In the listing that follows, find the line with "color: #1d4ed8 ->", then copy exactly from it through the line with "text-decoration: none ->", leaving out every picture.

*ENTRIES PROVIDED:*

----------

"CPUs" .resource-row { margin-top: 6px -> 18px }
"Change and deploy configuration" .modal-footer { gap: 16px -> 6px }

----------

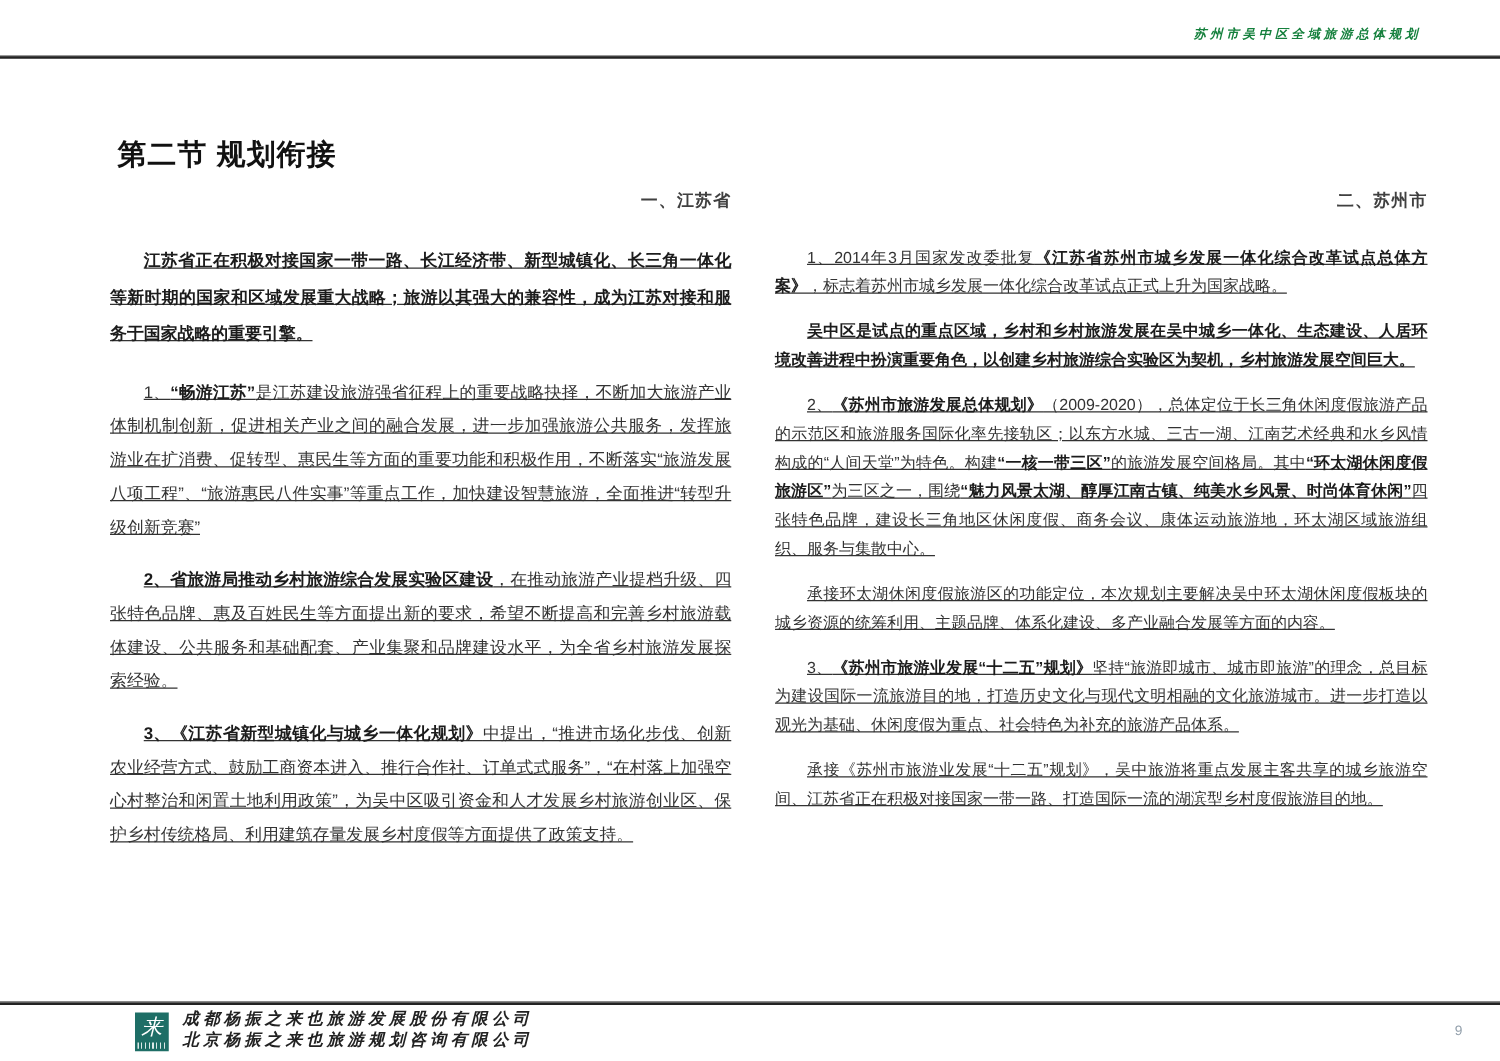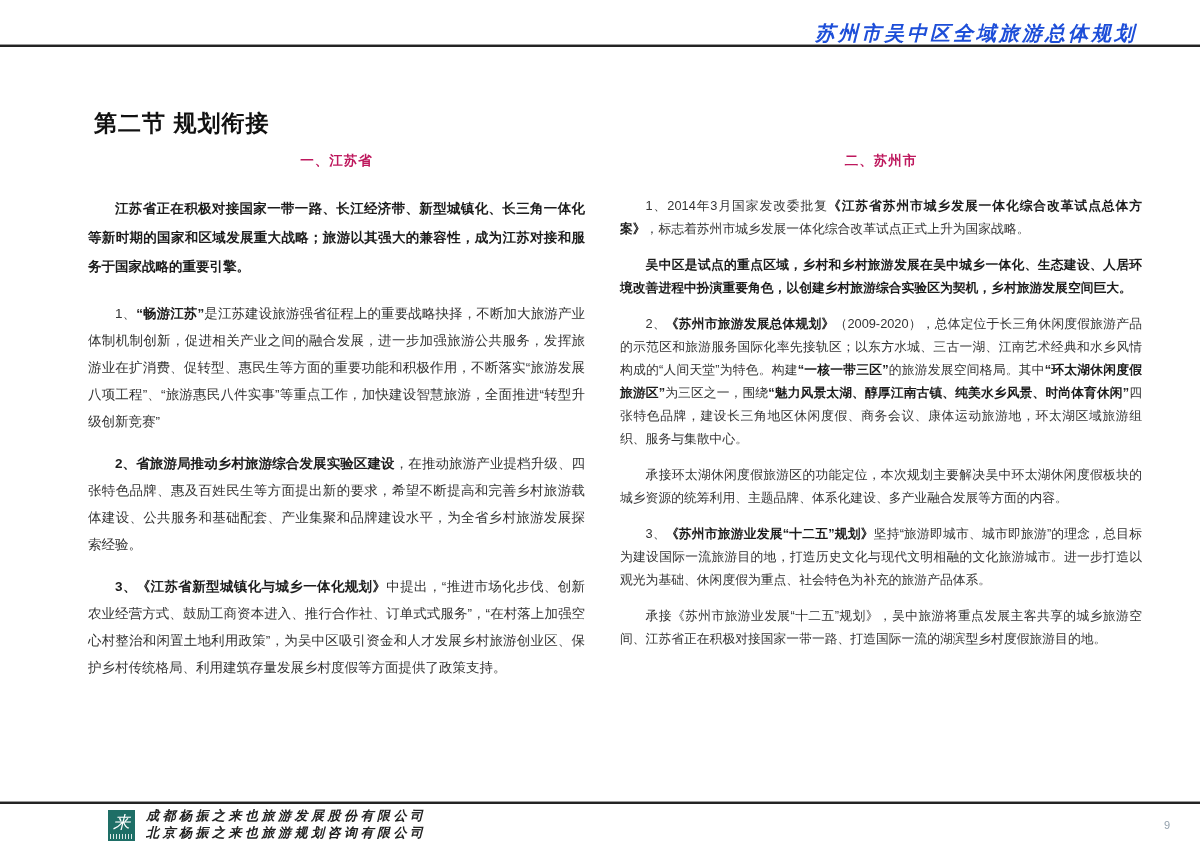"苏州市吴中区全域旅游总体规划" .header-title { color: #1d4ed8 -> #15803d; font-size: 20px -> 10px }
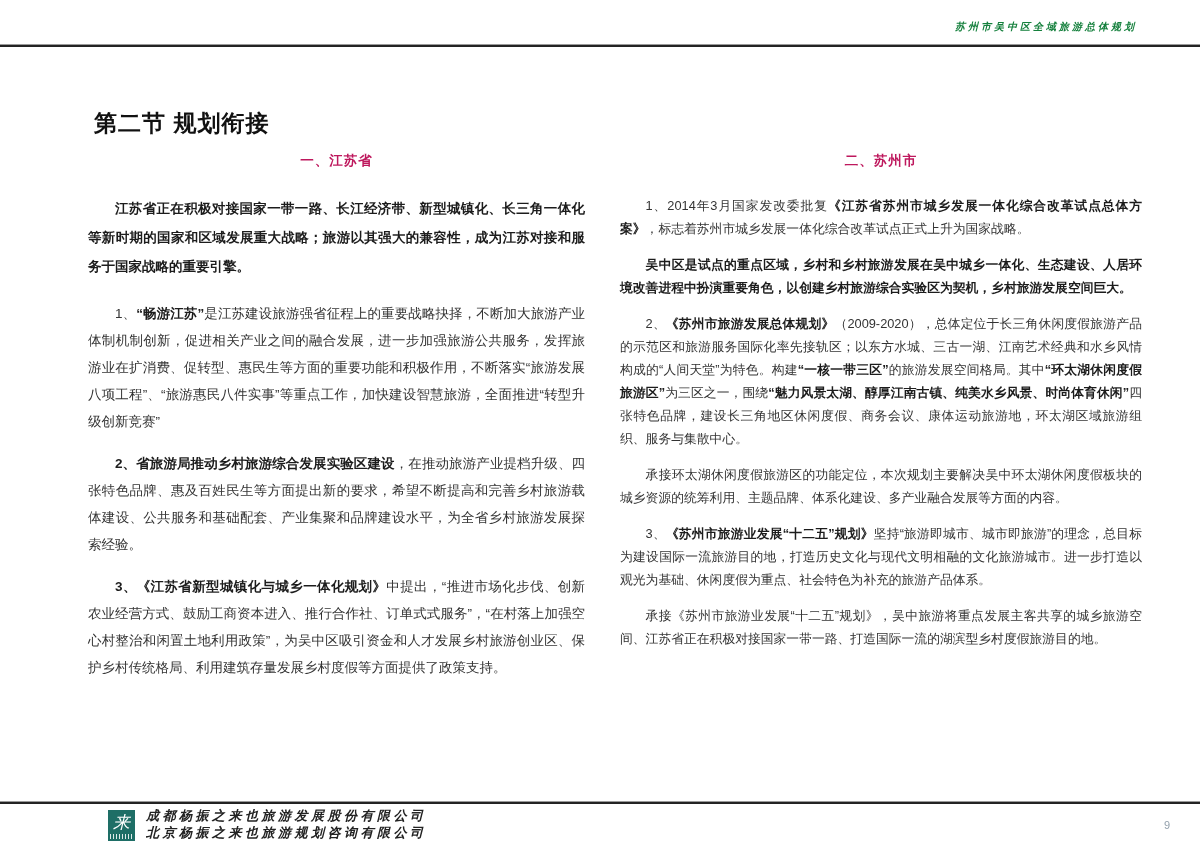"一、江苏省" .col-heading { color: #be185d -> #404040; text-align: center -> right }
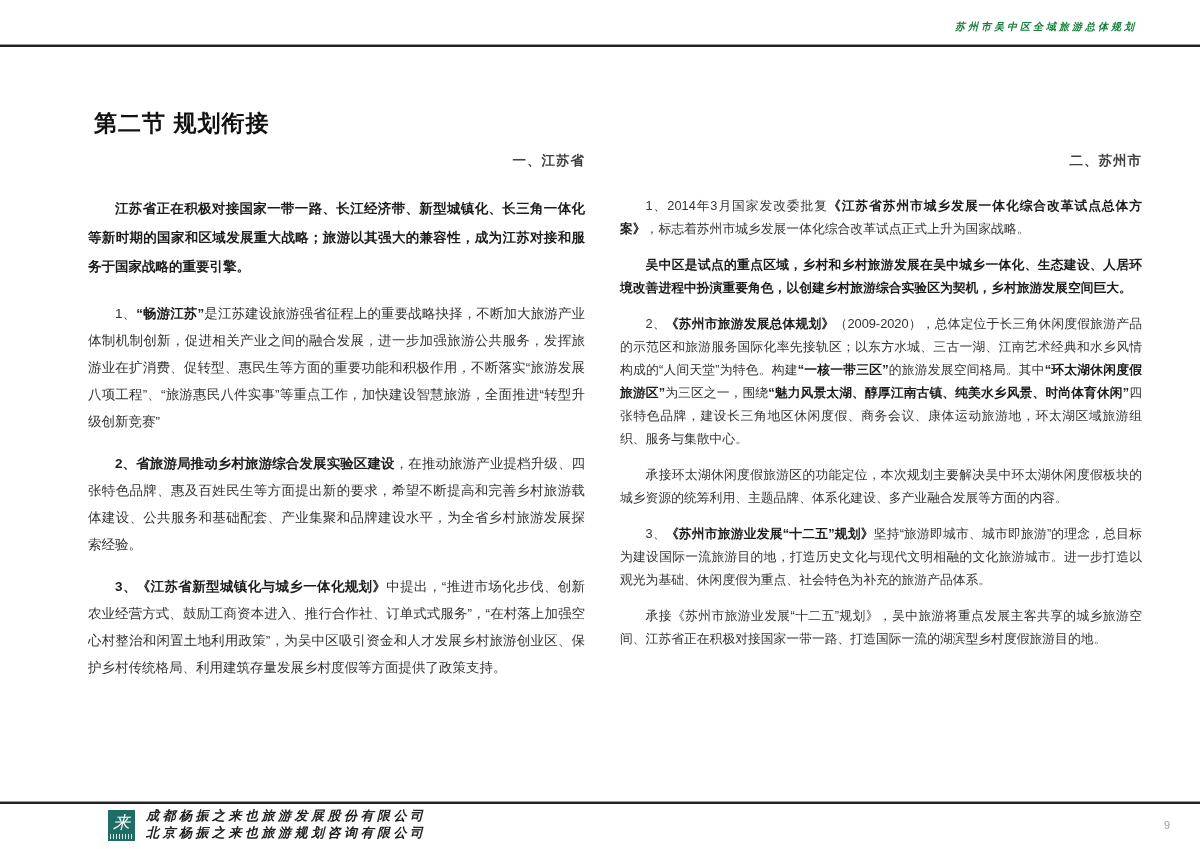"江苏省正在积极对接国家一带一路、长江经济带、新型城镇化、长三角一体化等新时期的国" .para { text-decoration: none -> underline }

----------

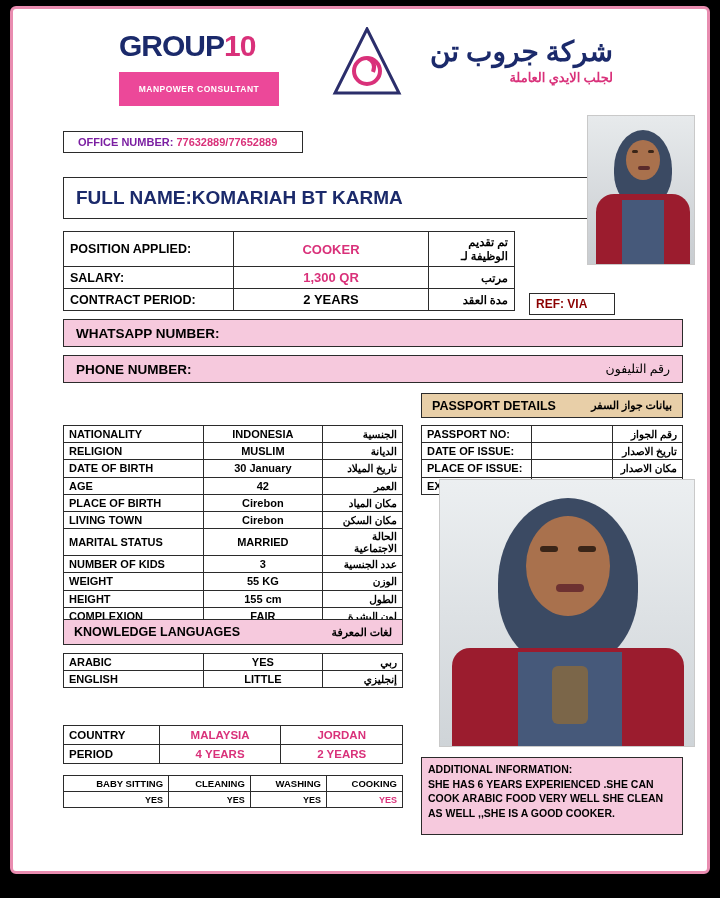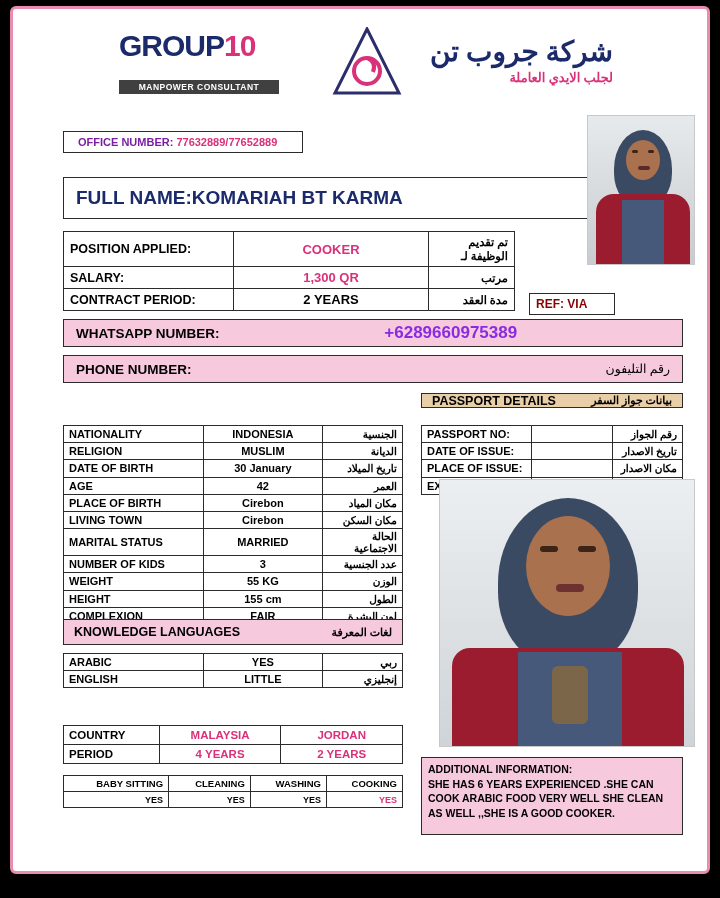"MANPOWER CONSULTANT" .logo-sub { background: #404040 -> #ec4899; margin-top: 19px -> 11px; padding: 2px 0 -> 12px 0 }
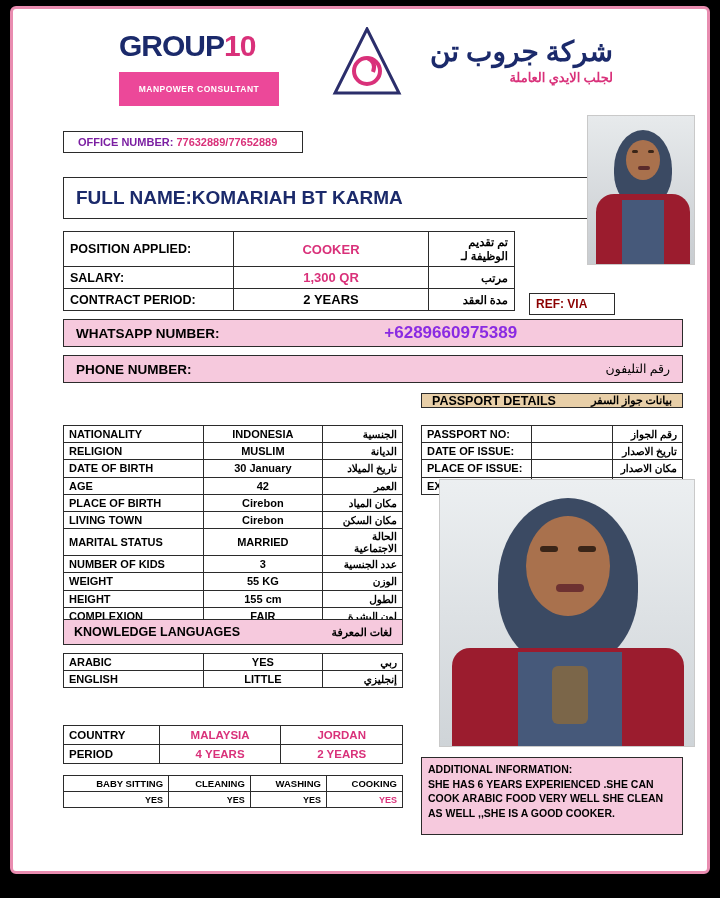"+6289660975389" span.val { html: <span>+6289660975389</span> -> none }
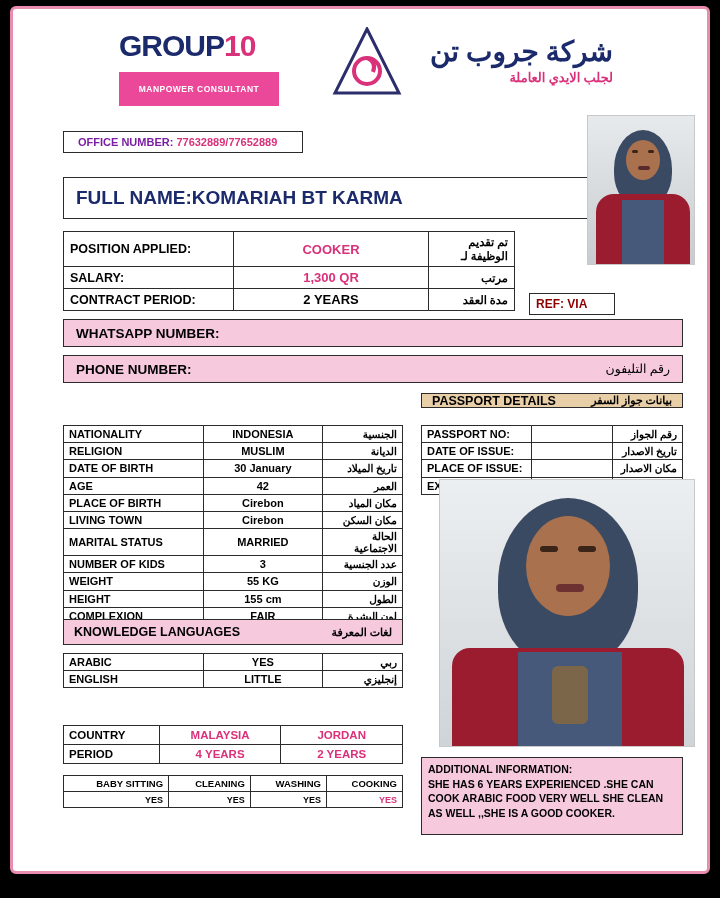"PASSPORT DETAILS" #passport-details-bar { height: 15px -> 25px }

----------

*SOLUTION FOR THIS TASK:*
"苏州市吴中区全域旅游总体规划" .header-title { color: #1d4ed8 -> #15803d; font-size: 20px -> 10px }
"一、江苏省" .col-heading { color: #be185d -> #404040; text-align: center -> right }
"江苏省正在积极对接国家一带一路、长江经济带、新型城镇化、长三角一体化等新时期的国" .para { text-decoration: none -> underline }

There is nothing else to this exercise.